Sebagai perayaan, hari libur ini mereka habiskan bermalam di Lombok. Presiden sudah mengatur jadwal ini dari jauh-jauh hari sehingga Diana tidak bisa menolak. Walau hari ini ia juga sangat ingin ikut dengan teman-temannya memanah sebagai perayaan selepas ujian.

"Malu? Biasa aja," balas David santai. "Kamu tahu jalan tol yang ayah bangun di Jawa, Papua dan juga Sulawesi?"

Diana mengangguk bersemangat. "Aku tahu."

"Hasil akhirnya, beberapa bahan makanan harganya turun karena tidak ada alasan kesulitan transportasi mengantarkan bahan-bahan makanan dari desa ke kota." David tersenyum mengingat kesuksesannya itu. Tetapi senyuman David memudar dengan cepat. "Buat Ayah sendiri. menjadi pemimpin itu nggak bisa diukur berdasarkan hasil akhir. Meskipun hasil akhir yang didapatkan bagus, pasti beberapa pihak tidak setuju dan enggan mengapresiasi."

Diana merangkul lengan David. Menyelimutinya dengan genggaman hangat. "Makasih, Yah. Udah berusaha sejauh ini. Banyak yang nggak suka sama Ayah di luar sana tapi Ayah harus inget kalau aku bakal suka Ayah, apa pun kondisinya."

"Oh, Ayah nggak nyangka kamu bakal bilang gitu."

Keduanya pun tertawa di sela-sela perjalanan mereka memutari pantai untuk yang ketiga kalinya. Air ombak menyapu kaki mereka yang tidak beralas dengan lembut. Tidak banyak pengunjung di pantai ini, privasi mereka terjaga. Tidak ada rombongan orang yang berteriak histeris sampai nekat mengambil foto. Hanya ada sejumlah nelayan yang tadi lebih tertarik berbincang dengan David dibandingkan mengambil foto bersamanya.

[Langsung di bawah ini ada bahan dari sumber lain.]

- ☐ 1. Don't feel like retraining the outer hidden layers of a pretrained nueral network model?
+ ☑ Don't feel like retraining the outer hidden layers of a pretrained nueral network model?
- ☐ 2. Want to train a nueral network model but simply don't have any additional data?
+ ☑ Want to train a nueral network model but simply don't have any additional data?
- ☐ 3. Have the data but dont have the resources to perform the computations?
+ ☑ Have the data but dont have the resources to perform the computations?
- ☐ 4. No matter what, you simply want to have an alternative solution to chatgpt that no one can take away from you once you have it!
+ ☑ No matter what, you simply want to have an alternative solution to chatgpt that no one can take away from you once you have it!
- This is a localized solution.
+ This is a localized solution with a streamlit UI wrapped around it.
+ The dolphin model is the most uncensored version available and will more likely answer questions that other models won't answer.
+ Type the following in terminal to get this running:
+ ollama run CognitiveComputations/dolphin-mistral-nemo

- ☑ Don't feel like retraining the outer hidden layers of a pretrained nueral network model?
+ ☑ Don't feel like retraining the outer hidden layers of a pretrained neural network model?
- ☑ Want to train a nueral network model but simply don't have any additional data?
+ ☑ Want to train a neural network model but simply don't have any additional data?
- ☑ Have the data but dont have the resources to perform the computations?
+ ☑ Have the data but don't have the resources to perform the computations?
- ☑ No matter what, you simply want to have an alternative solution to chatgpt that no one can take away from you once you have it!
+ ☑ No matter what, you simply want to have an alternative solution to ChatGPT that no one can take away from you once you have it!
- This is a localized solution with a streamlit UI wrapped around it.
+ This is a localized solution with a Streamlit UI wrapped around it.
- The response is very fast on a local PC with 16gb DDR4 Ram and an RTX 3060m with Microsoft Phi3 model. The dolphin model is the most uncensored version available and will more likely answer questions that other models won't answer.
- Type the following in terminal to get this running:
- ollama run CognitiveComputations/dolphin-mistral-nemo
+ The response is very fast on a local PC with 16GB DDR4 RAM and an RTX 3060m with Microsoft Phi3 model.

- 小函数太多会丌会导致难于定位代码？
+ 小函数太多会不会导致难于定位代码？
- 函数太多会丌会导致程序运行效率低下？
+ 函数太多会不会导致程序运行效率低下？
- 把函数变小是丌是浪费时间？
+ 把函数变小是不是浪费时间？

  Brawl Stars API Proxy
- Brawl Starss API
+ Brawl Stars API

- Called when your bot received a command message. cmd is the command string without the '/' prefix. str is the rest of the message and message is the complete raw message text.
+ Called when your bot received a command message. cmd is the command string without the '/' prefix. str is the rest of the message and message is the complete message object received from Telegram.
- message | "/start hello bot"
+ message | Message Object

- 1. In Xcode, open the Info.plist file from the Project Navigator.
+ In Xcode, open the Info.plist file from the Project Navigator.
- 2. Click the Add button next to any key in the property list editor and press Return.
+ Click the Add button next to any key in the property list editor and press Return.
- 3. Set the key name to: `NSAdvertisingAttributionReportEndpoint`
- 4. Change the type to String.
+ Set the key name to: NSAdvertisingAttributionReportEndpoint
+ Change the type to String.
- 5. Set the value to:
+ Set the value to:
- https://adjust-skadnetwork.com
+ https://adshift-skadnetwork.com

"Aku memang nggak setuju Ayah nyalonin lagi jadi presiden, tapi kalau itu rekomendasi para eksekutif dan keputusan banyak pihak, apa anak muda kayak aku bisa melawan keinginan orang dewasa?"

David geleng-geleng kepala sembari tertawa kecil. Ia begitu bangga melihat Diana sudah mempunyai pemikirannya sendiri. "Kamu tahu, anak muda seperti kamu itu sebenarnya jauh lebih bisa melawan kami."

"Gimana caranya? Harus demo dulu baru suara kita didenger?"

Diana serta David menghentikan langkah mereka di tengah pantai. Keduanya memandang lurus ke arah matahari yang akan terbenam. "Mungkin kalau Ayah bisa berhasil jadi presiden lagi, Ayah bakal buat forum khusus anak muda untuk mengatur aspirasi dan juga keluhan mereka. Tentunya forum itu akan dilakukan di tiap kota dengan walikota sebagai yang akan mendengarkan terlebih dahulu sebelum disampaikan pada presiden. Apa forum itu bisa mengurangi aksi demo? Menurut anak muda seperti kamu bagaimana?"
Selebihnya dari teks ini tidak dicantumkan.